Mol Cell Biol. 1994 January; 14(1): 629-640
Dissection of the ADR1 protein reveals multiple, functionally redundant activation domains interspersed with inhibitory regions: evidence for a repressor binding to the ADR1c region.
W J Cook,
D Chase,
D C Audino and
C L Denis
Department of Biochemistry and Molecular Biology, University of New Hampshire, Durham 03824.
ABSTRACT
The yeast transcriptional activator ADR1 is required for expression of the glucose-repressible alcohol dehydrogenase gene (ADH2), as well as genes involved in glycerol metabolism.

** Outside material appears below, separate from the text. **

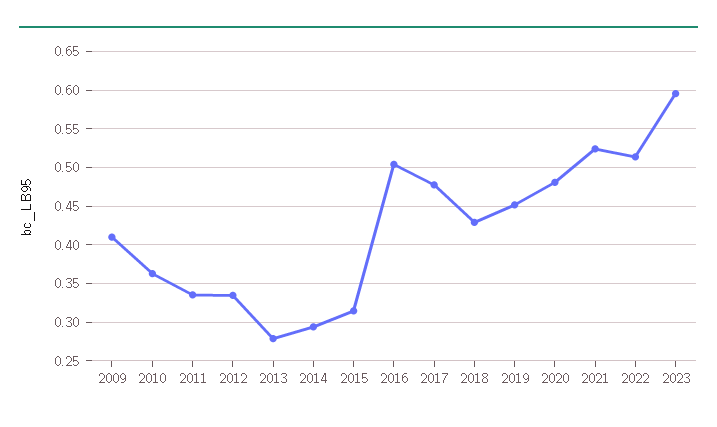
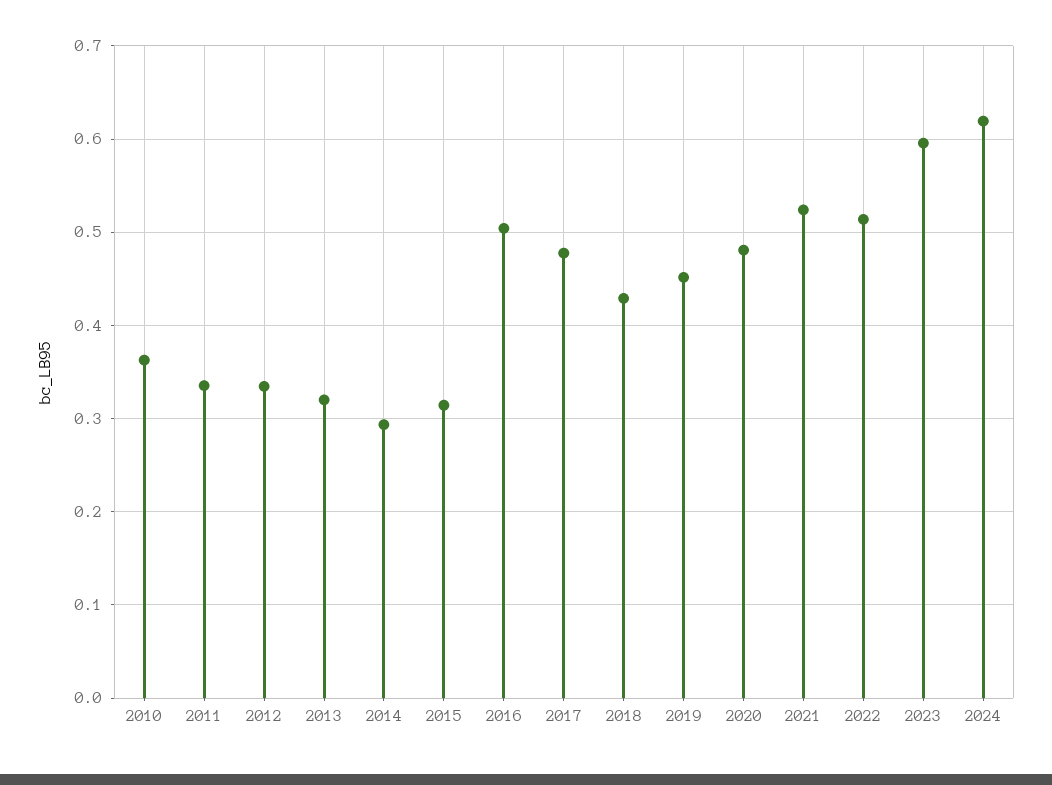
2009: 0.41 -> none
2013: 0.28 -> 0.32
2024: none -> 0.62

The N-terminal half of the ADR1 protein was shown to contain three separate transactivation domains, including one (TADI) that encompasses the zinc finger DNA-binding domain. While TADII and TADIII were shown to be functionally redundant in activating ADH2 expression, deletion of only TADIII impaired ADR1 control of glycerol metabolism genes. None of these activation domains appeared to be carbon source regulated when separated from the ADH2 promoter context. Interspersed among these activation domains were two regions which, when removed, increased ADR1 activity; one was localized to the site of ADR1c mutations (residues 227 to 239) that allow glucose-insensitive ADH2 expression. The 227-to-239 region blocked ADR1 activity independently of the TAD present on ADR1, ADR1 DNA binding, and specific ADH2 promoter sequences. In addition, this region inhibited the function of a heterologous transcriptional activator. These results are consistent with the existence of an extragenic factor that binds the ADR1c region and represses ADR1 activity and suggest that other factors are responsible for aiding ADR1 in the carbon source regulation of ADH2.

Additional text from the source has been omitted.